The story doesn't end there, version 3.20.0 of Azure Cosmos DB .NET SDK has introduced the third consumption model based on change feed iterator. It provides a pull-based alternative to change feed processor for scenarios where it's more appropriate. With the change feed iterator the control over the pace of consuming the changes is given back to the consumer. State management is also optional, but it's the consumer's responsibility to persist continuation tokens if necessary. Additionally, the change feed iterator brings the option of obtaining a change feed for a specific partition key.

The below snippet shows a very simple consumer implementation of the change feed iterator model - no state management, just starting the consumption from a certain point in time and waiting one second before polling for new changes.

public async IAsyncEnumerable<T> FetchFeed(
    [EnumeratorCancellation] CancellationToken cancellationToken = default)
{
    FeedIterator<T> changeFeedIterator = _container.GetChangeFeedIterator<T>(
        ChangeFeedStartFrom.Time(DateTime.UtcNow),
        ChangeFeedMode.LatestVersion
    );

    while (changeFeedIterator.HasMoreResults && !cancellationToken.IsCancellationRequested)
    {
        FeedResponse<T> changeFeedResponse = await changeFeedIterator
            .ReadNextAsync(cancellationToken);

        if (changeFeedResponse.StatusCode == HttpStatusCode.NotModified)
        {
            await Task.Delay(TimeSpan.FromSeconds(1), cancellationToken);
        }
        else
        {
            foreach (T item in changeFeedResponse)
            {
                yield return item;
            }
        }
    }
}

MongoDB Change Feed

MongoDB is probably the most popular NoSQL choice among the teams that I've been working with, which doesn't use cloud PaaS databases for their needs.
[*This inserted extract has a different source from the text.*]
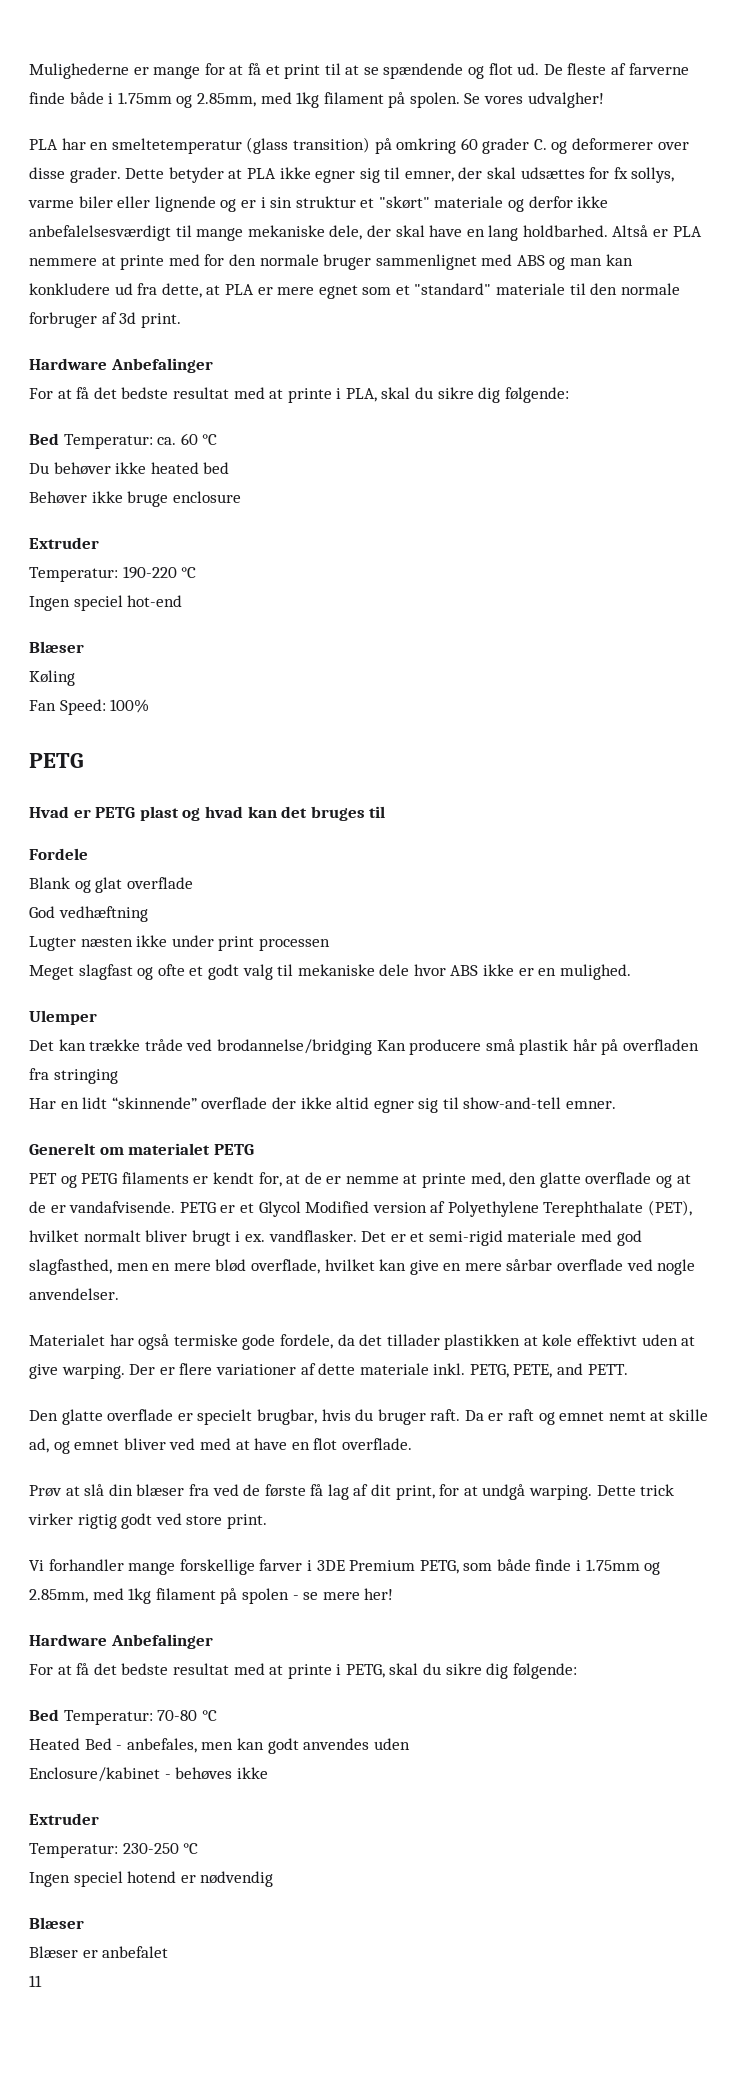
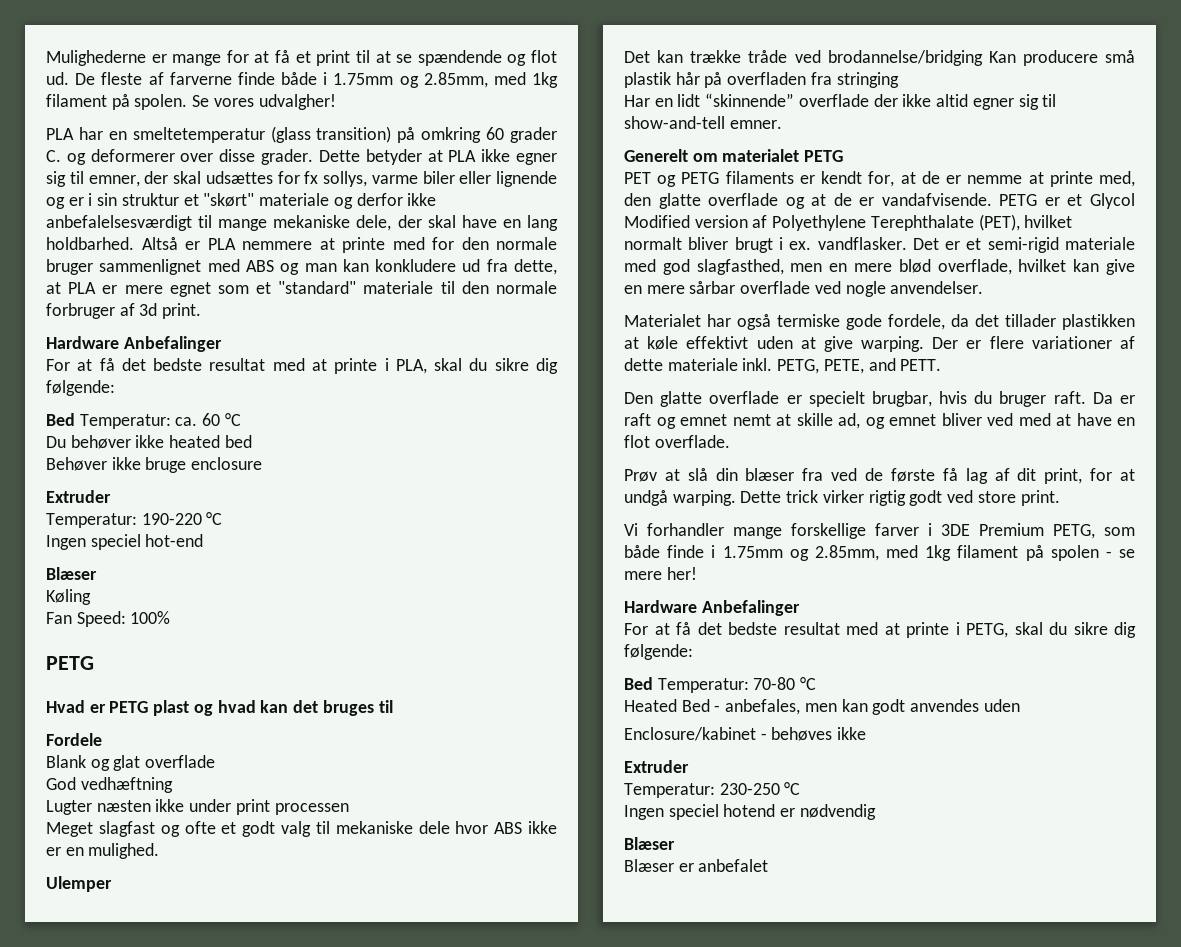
[29,1975,42,1987] // 11 -> (769, 865) none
Among its many features, it has quite powerful change feed (a.k.a. Change Streams) capability.

The incoming change information can cover a wide spectrum of operations which can come from a single collection, database, or entire deployment. If the operation relates to a document, the change feed can provide the current version, the previous version, and the delta. There is also support for resume tokens which can be used to manage state if needed.

One unintuitive thing when it comes to MongoDB change feed is that it's only available when you are running a replica set or a sharded cluster. This doesn't mean that you have to run a cluster. You can run a single instance as a replica set (even in a container), you just need the right configuration (you will find a workflow that handles such a deployment to Azure Container Instances in the demo repository).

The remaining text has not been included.